• **YOUR TASK**
Set down all of the entries below word for word, with the pictures left out.

• **AVAILABLE RECORDS**
* * * * * * * * *

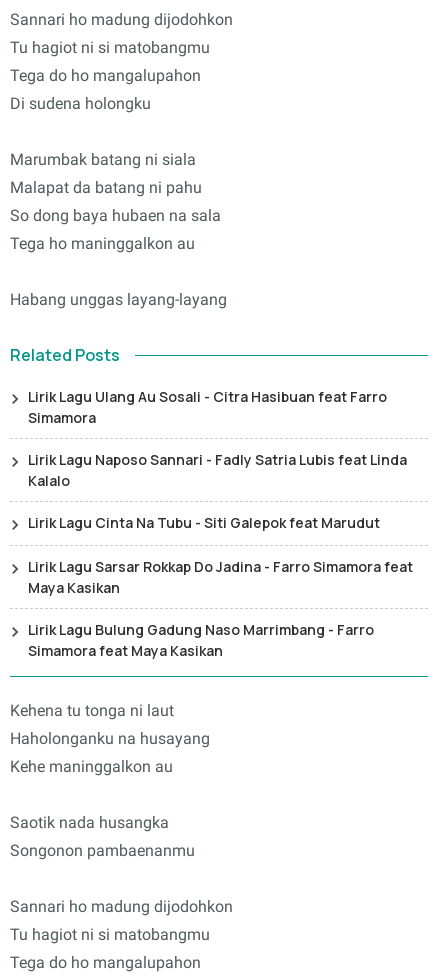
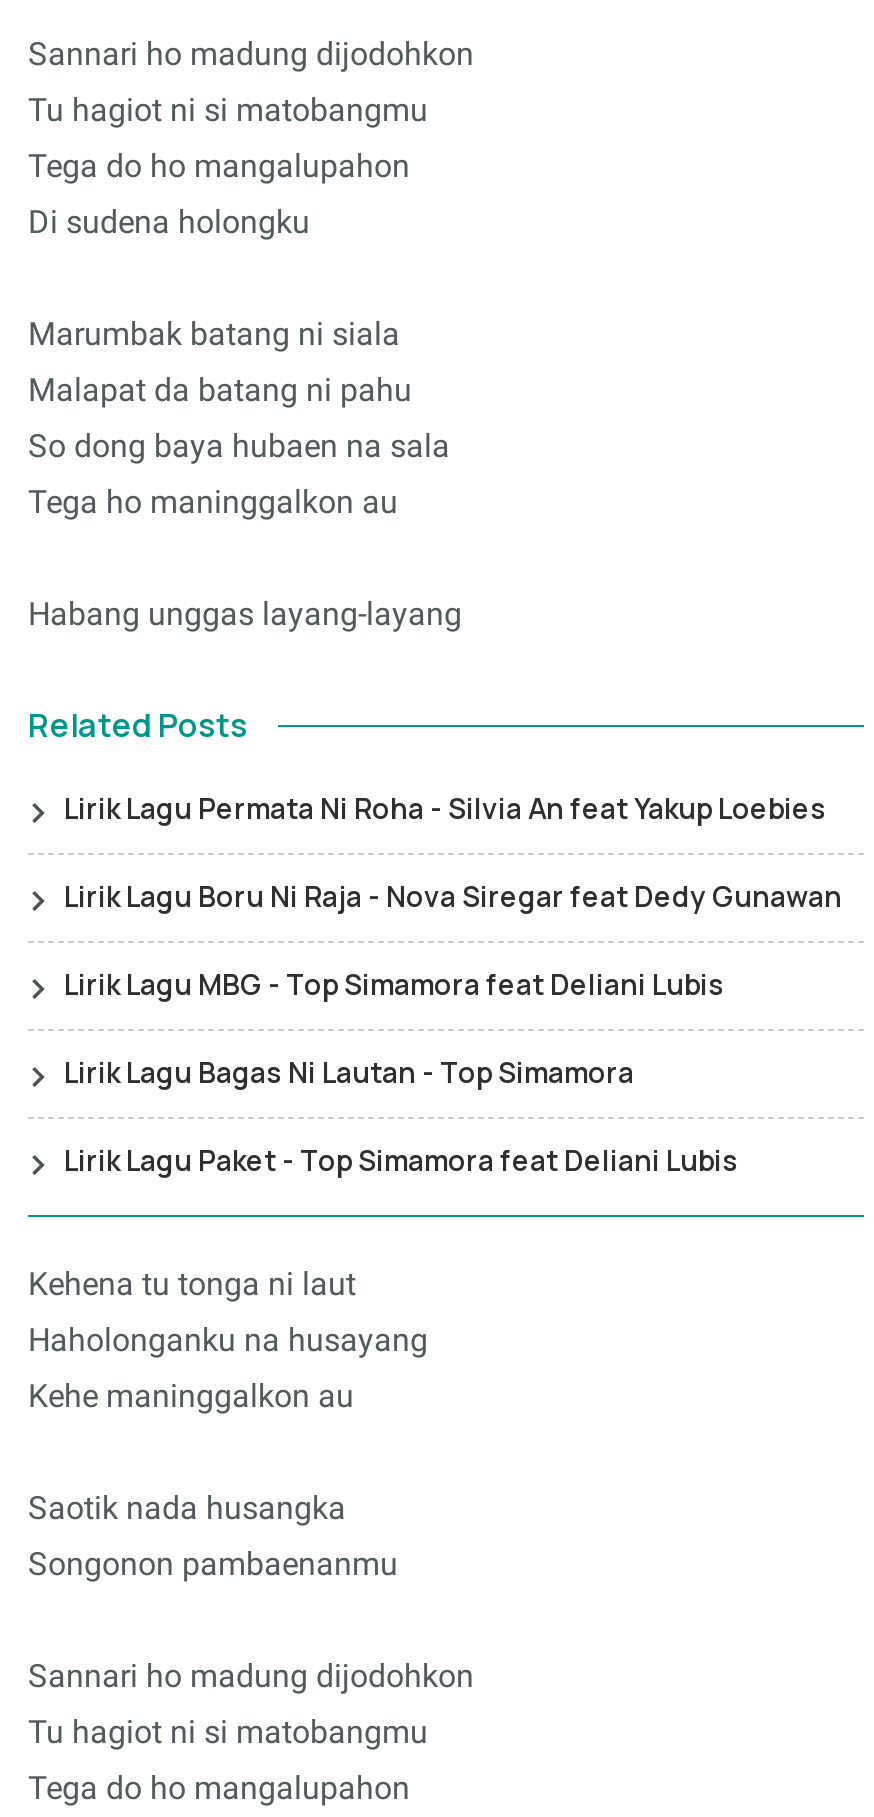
- Lirik Lagu Ulang Au Sosali - Citra Hasibuan feat Farro
- Simamora
+ Lirik Lagu Permata Ni Roha - Silvia An feat Yakup Loebies

- Lirik Lagu Naposo Sannari - Fadly Satria Lubis feat Linda
- Kalalo
+ Lirik Lagu Boru Ni Raja - Nova Siregar feat Dedy Gunawan

- Lirik Lagu Cinta Na Tubu - Siti Galepok feat Marudut
+ Lirik Lagu MBG - Top Simamora feat Deliani Lubis

- Lirik Lagu Sarsar Rokkap Do Jadina - Farro Simamora feat
- Maya Kasikan
+ Lirik Lagu Bagas Ni Lautan - Top Simamora

- Lirik Lagu Bulung Gadung Naso Marrimbang - Farro
- Simamora feat Maya Kasikan
+ Lirik Lagu Paket - Top Simamora feat Deliani Lubis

* * * * * * * * *

• **EXERCISE RESPONSE**
- Lirik Lagu Ulang Au Sosali - Citra Hasibuan feat Farro
- Simamora
+ Lirik Lagu Permata Ni Roha - Silvia An feat Yakup Loebies

- Lirik Lagu Naposo Sannari - Fadly Satria Lubis feat Linda
- Kalalo
+ Lirik Lagu Boru Ni Raja - Nova Siregar feat Dedy Gunawan

- Lirik Lagu Cinta Na Tubu - Siti Galepok feat Marudut
+ Lirik Lagu MBG - Top Simamora feat Deliani Lubis

- Lirik Lagu Sarsar Rokkap Do Jadina - Farro Simamora feat
- Maya Kasikan
+ Lirik Lagu Bagas Ni Lautan - Top Simamora

- Lirik Lagu Bulung Gadung Naso Marrimbang - Farro
- Simamora feat Maya Kasikan
+ Lirik Lagu Paket - Top Simamora feat Deliani Lubis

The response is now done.